8. In het geval van eisers heeft verweerder gelet op het dossier weliswaar de ontvangst van de aanvraag bevestigd, maar verder nog niet naar de aanvraag gekeken. In dergelijke gevallen bepaalt de rechtbank dat verweerder binnen twintig weken na de dag van verzending van deze uitspraak alsnog een besluit bekend moet maken. De omstandigheden dat op dit moment nog niet duidelijk is welke informatie verweerder wil opvragen en dat verweerder eerder een herstelverzuimbrief had kunnen sturen, zijn geen aanleiding voor een ander oordeel. Dit betekent op zichzelf namelijk niet dat verweerder vanaf heden binnen een kortere termijn op zorgvuldige wijze op de aanvraag van eisers kan beslissen.
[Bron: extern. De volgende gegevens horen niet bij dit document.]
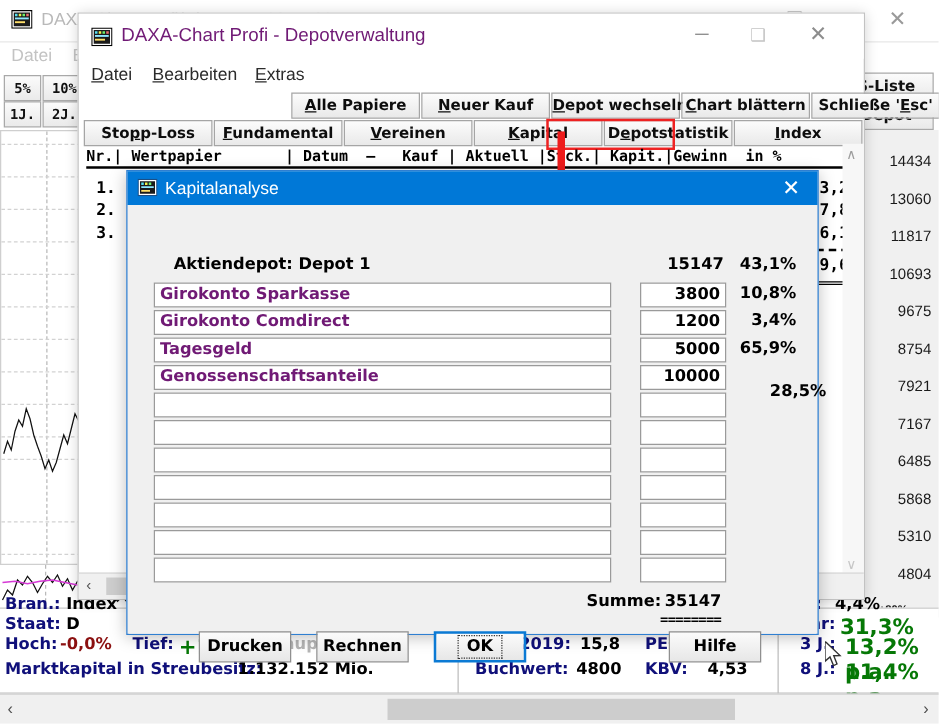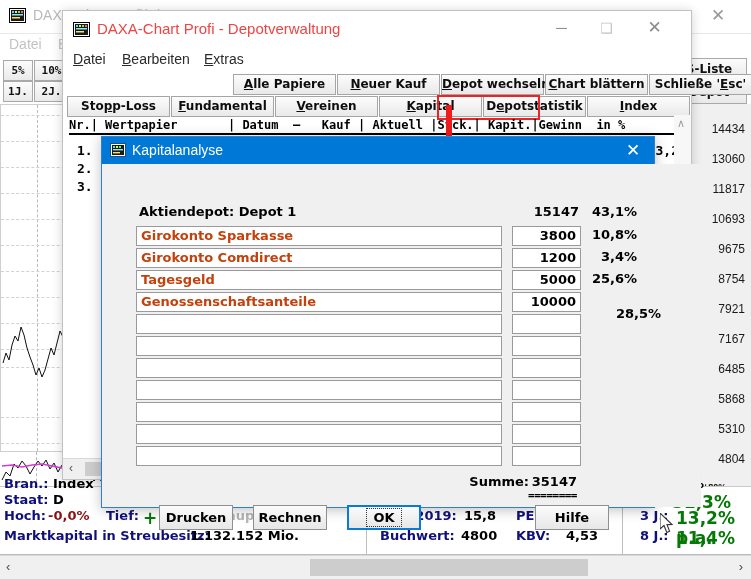--- a/index.html
+++ b/index.html
@@ -75,7 +75,7 @@
   }
   #depot-titlebar{left:0;top:0;width:628px;height:36px;background:#ffffff;}
   #depot-title-icon{left:10px;top:11px;width:17px;height:15px;}
-  #depot-title-text{left:34px;top:9px;font-size:15px;color:#ef4444;white-space:nowrap;text-align:center;}
+  #depot-title-text{left:34px;top:9px;font-size:15px;color:#701a75;white-space:nowrap;text-align:center;}
   #depot-min{right:107px;top:2px;width:45px;height:30px;line-height:30px;text-align:center;color:#8d8d8d;font-size:15px;}
   #depot-max{right:62px;top:2px;width:45px;height:30px;line-height:30px;text-align:center;color:#c5c5c5;font-size:14px;}
   #depot-close{right:14px;top:2px;width:45px;height:30px;line-height:30px;text-align:center;color:#8d8d8d;font-size:17px;}

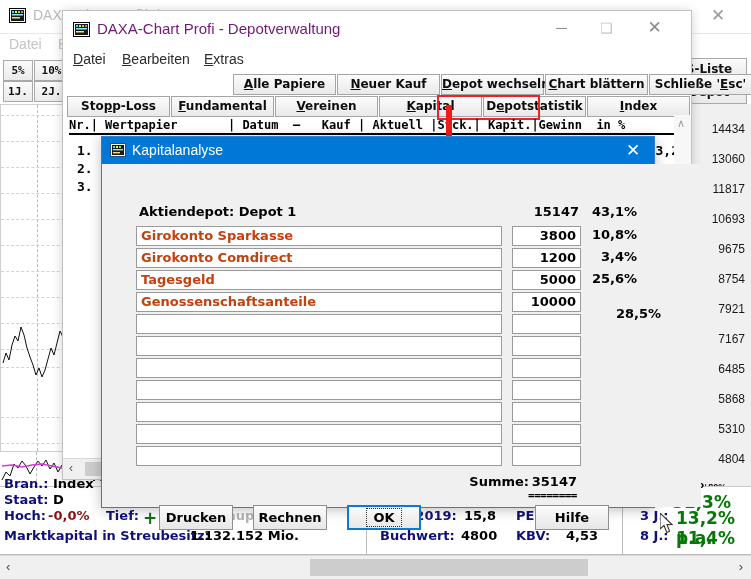--- a/index.html
+++ b/index.html
@@ -127,7 +127,7 @@
   #kap-title-text{left:30px;top:5px;font-size:14px;color:#ffffff;}
   #kap-close{right:10px;top:3px;color:#ffffff;font-size:17px;width:22px;text-align:center;}
 
-  #kap-body{left:1px;top:27px;width:550px;height:343px;background:#f0f0f0;padding-left:48px;}
+  #kap-body{left:1px;top:27px;width:550px;height:343px;background:#f0f0f0;}
 
   .kap-head{
     left:36px;top:40px;

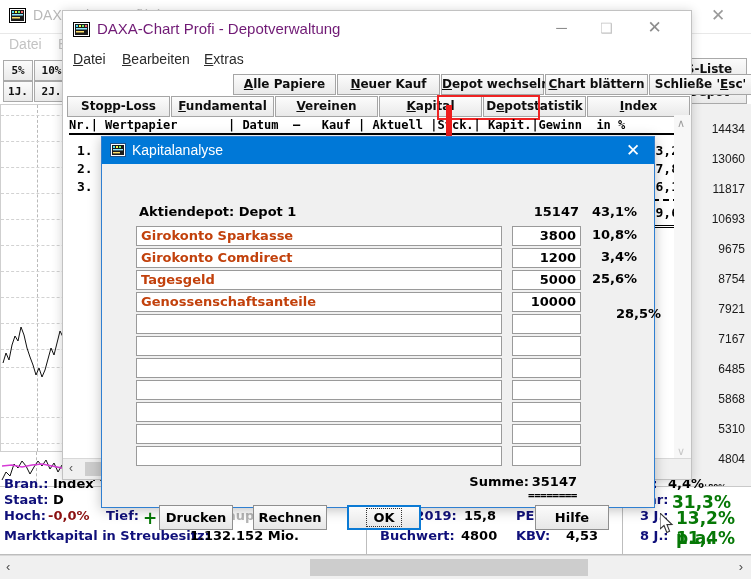--- a/index.html
+++ b/index.html
@@ -139,9 +139,9 @@
     font-family:"DejaVu Sans", sans-serif;font-size:13px;font-weight:bold;color:#000;}
 
   .namebox{
-    left:33px;width:366px;height:20px;box-sizing:border-box;
+    left:20px;width:366px;height:20px;box-sizing:border-box;
     background:#ffffff;border:1px solid #9a9a9a;
-    font-family:"DejaVu Sans", sans-serif;font-size:13px;font-weight:bold;color:#c2410c;
+    font-family:"DejaVu Sans", sans-serif;font-size:13px;font-weight:bold;color:#701a75;
     padding:0 0 0 4px;line-height:18px;white-space:nowrap;overflow:hidden;
   }
   .valbox{

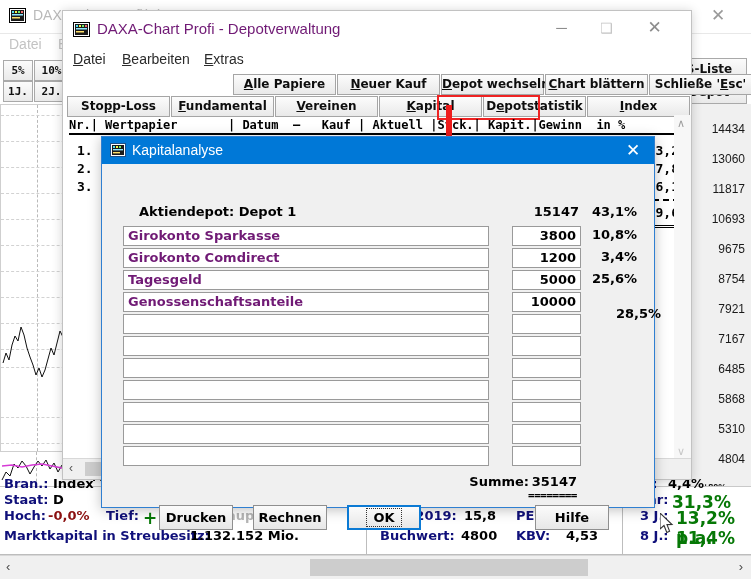--- a/index.html
+++ b/index.html
@@ -445,7 +445,7 @@
 
     <div class="abs namebox" style="top:106px;">Tagesgeld</div>
     <div class="abs valbox" style="top:106px;">5000</div>
-    <div class="abs pctlbl" style="top:107px;">25,6%</div>
+    <div class="abs pctlbl" style="top:107px;">65,9%</div>
 
     <div class="abs namebox" style="top:128px;">Genossenschaftsanteile</div>
     <div class="abs valbox" style="top:128px;">10000</div>

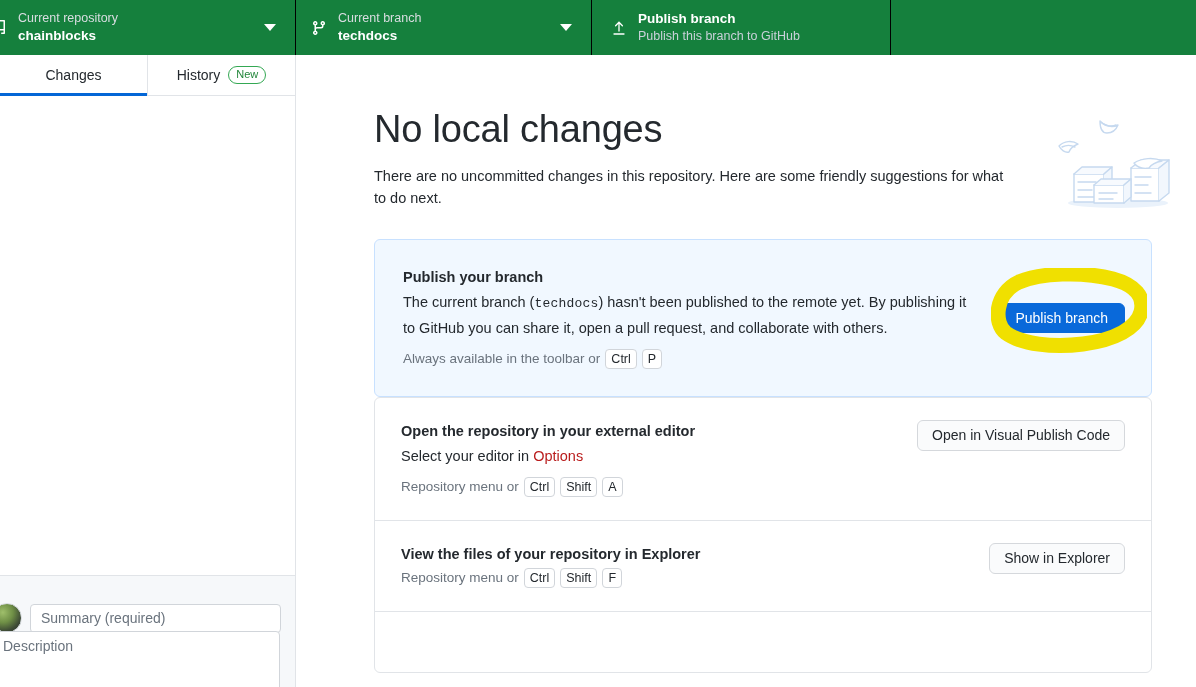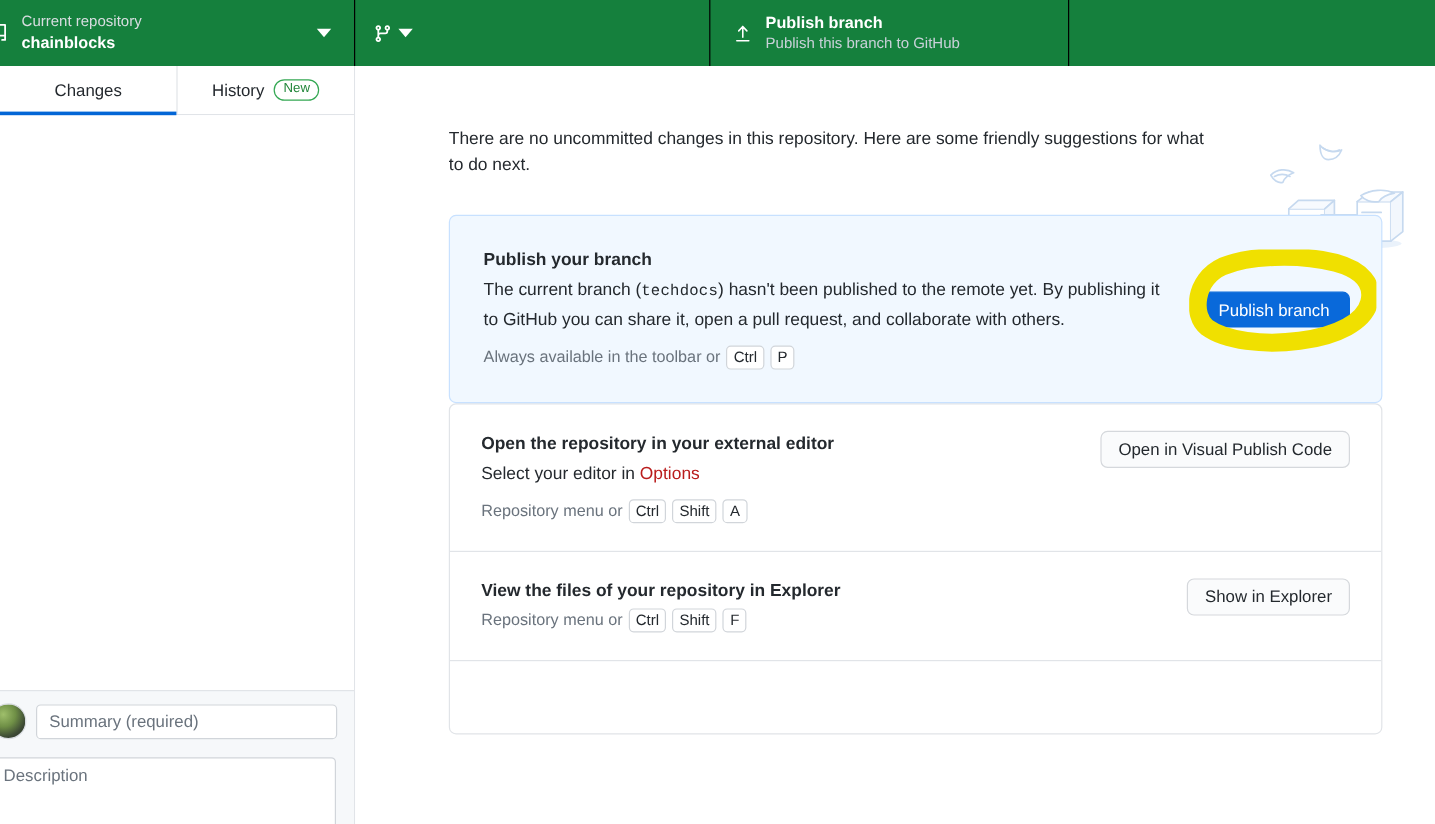--- a/index.html
+++ b/index.html
@@ -232,6 +232,10 @@
         <svg width="16" height="16" viewBox="0 0 16 16" fill="currentColor" aria-hidden="true">
           <path d="M9.5 3.25a2.25 2.25 0 1 1 3 2.122V6A2.5 2.5 0 0 1 10 8.5H6a1 1 0 0 0-1 1v1.128a2.251 2.251 0 1 1-1.5 0V5.372a2.25 2.25 0 1 1 1.5 0v1.836A2.493 2.493 0 0 1 6 7h4a1 1 0 0 0 1-1v-.628A2.25 2.25 0 0 1 9.5 3.25Zm-6 0a.75.75 0 1 0 1.5 0 .75.75 0 0 0-1.5 0Zm8.25-.75a.75.75 0 1 0 0 1.5.75.75 0 0 0 0-1.5ZM4.25 12a.75.75 0 1 0 0 1.5.75.75 0 0 0 0-1.5Z"></path>
         </svg>
+      </div>
+      <div class="tb-text">
+        <div class="tb-label">Current branch</div>
+        <div class="tb-value">techdocs</div>
       </div>
       <div class="tb-caret"></div>
       <div class="tb-sep"></div>

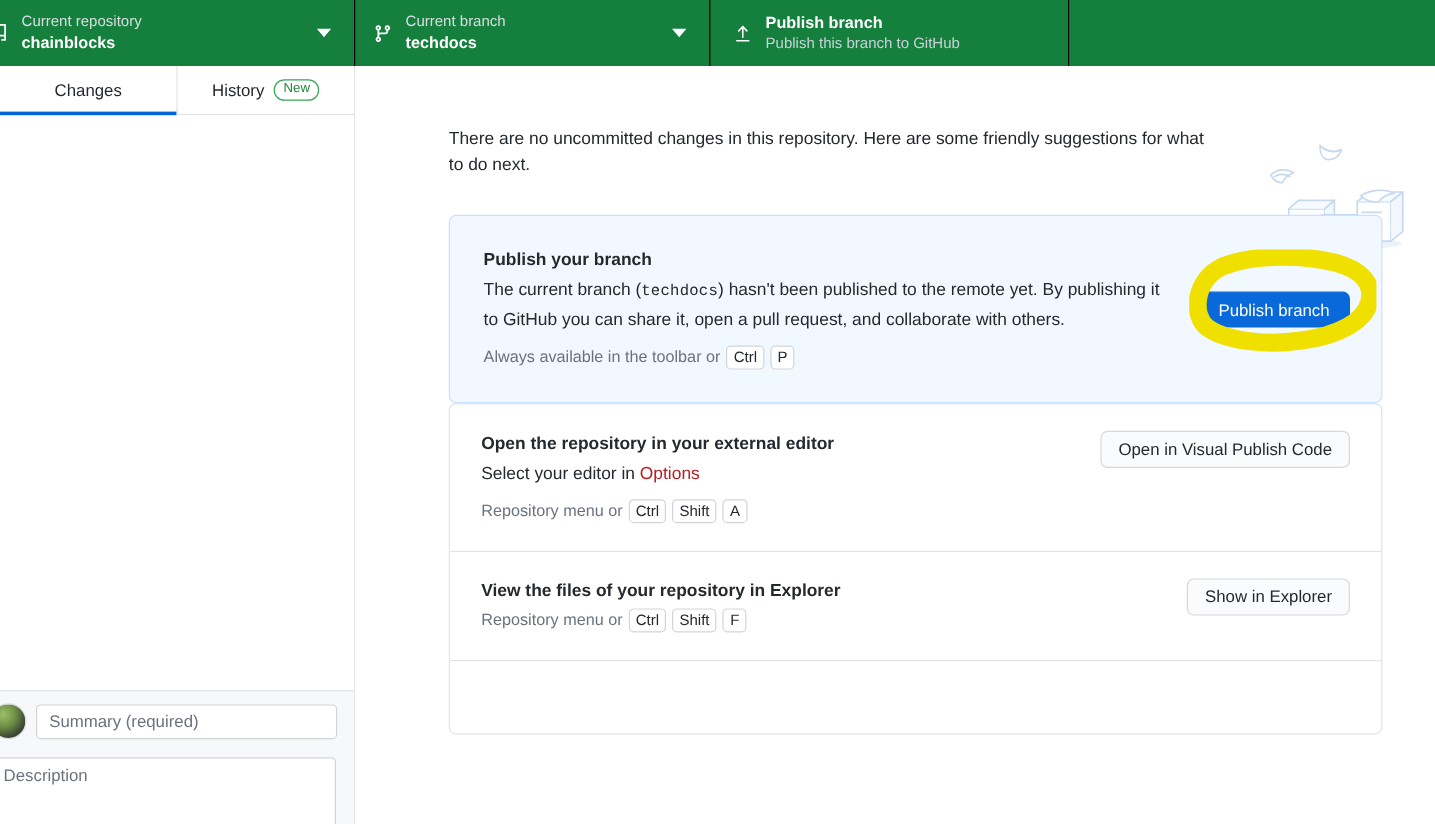--- a/index.html
+++ b/index.html
@@ -311,6 +311,7 @@
         </svg>
       </div>
 
+      <h1 class="page-title">No local changes</h1>
       <p class="page-sub">There are no uncommitted changes in this repository. Here are some friendly suggestions for what to do next.</p>
 
       <div class="card primary">

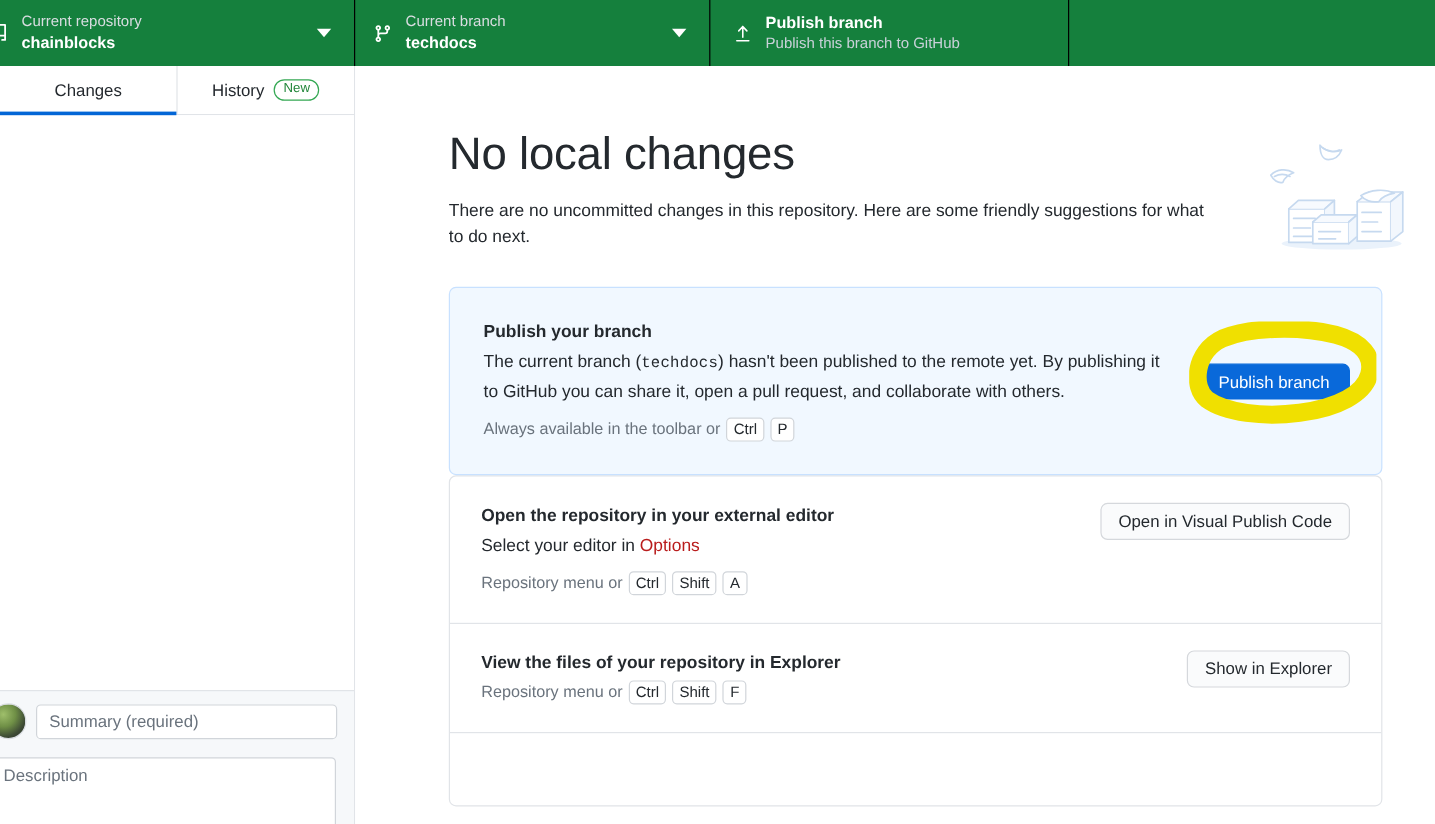--- a/index.html
+++ b/index.html
@@ -93,7 +93,7 @@
 
   .commit-area {
     position: absolute; left: 0; bottom: 0; width: 295px;
-    padding: 10px 14px 0 14px;
+    padding: 27px 14px 0 14px;
     background: #f6f8fa;
     border-top: 1px solid #e1e4e8;
     height: 112px;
9. Op grond van artikel 8:55d, tweede lid, van de Awb bepaalt de rechtbank dat verweerder een dwangsom van € 100 aan eisers verbeurt voor elke dag waarmee deze termijn wordt overschreden, met een maximum van € 7.500.
10. Eisers verzoeken de rechtbank om de door verweerder verbeurde bestuurlijke dwangsommen vast te stellen en om verweerder te veroordelen in de door hen gemaakte proceskosten.
11. De rechtbank stelt vast dat de volledige termijn van artikel 4:17 van de Awb is verstreken, zodat verweerder aan eisers € 1.442 aan bestuurlijke dwangsommen heeft verbeurd.
12. In de gegrondverklaring van het beroep ziet de rechtbank aanleiding om verweerder te veroordelen in de door eisers gemaakte proceskosten. Deze worden op grond van het Besluit proceskosten bestuursrecht voor de door een derde beroepsmatig verleende rechtsbijstand vastgesteld op € 418,50, bestaande uit een punt voor het indienen van het beroepschrift met een waarde per punt van € 837 en vermenigvuldigd met wegingsfactor 0,5 (licht). De rechtbank is van oordeel dat de wegingsfactor ‘licht’ van toepassing is aangezien het beroep alleen ziet op het niet tijdig nemen van een besluit.

Beslissing

De rechtbank:
 verklaart het beroep gegrond;
 vernietigt het met een besluit gelijk te stellen niet tijdig nemen van een besluit;
 draagt verweerder op om binnen twintig weken na de dag van verzending van deze uitspraak alsnog een besluit bekend te maken op de aanvraag van eisers;
 bepaalt dat verweerder aan eisers een dwangsom van € 100 (honderd euro) moet betalen voor elke dag waarmee hij de hiervoor genoemde termijn overschrijdt, met een maximum van € 7.500 (zevenduizendvijfhonderd euro);
 veroordeelt verweerder tot betaling aan eisers van de verbeurde bestuurlijke dwangsommen ter hoogte van € 1.442 (veertienhonderdtweeënveertig euro);
 veroordeelt verweerder in de proceskosten van eisers tot een bedrag van € 418,50 (vierhonderdachttien euro en vijftig cent).
Deze uitspraak is gedaan door mr. A.C.J. van Dooijeweert, rechter, in aanwezigheid van mr. A.S. Hamans, griffier, en openbaar gemaakt door middel van geanonimiseerde publicatie op www.rechtspraak.nl.
Deze uitspraak is bekendgemaakt op:
Bent u het niet eens met deze uitspraak?
Als u het niet eens bent met deze uitspraak, kunt u een brief sturen naar de rechtbank waarin u uitlegt waarom u het er niet mee eens bent. Dit heet een verzetschrift. U moet dit verzetschrift indienen binnen 6 weken na de dag waarop deze uitspraak is verzonden. U ziet deze datum hierboven. Als u graag een zitting wilt waarin u uw verzetschrift kunt toelichten, kunt u dit in uw verzetschrift vermelden.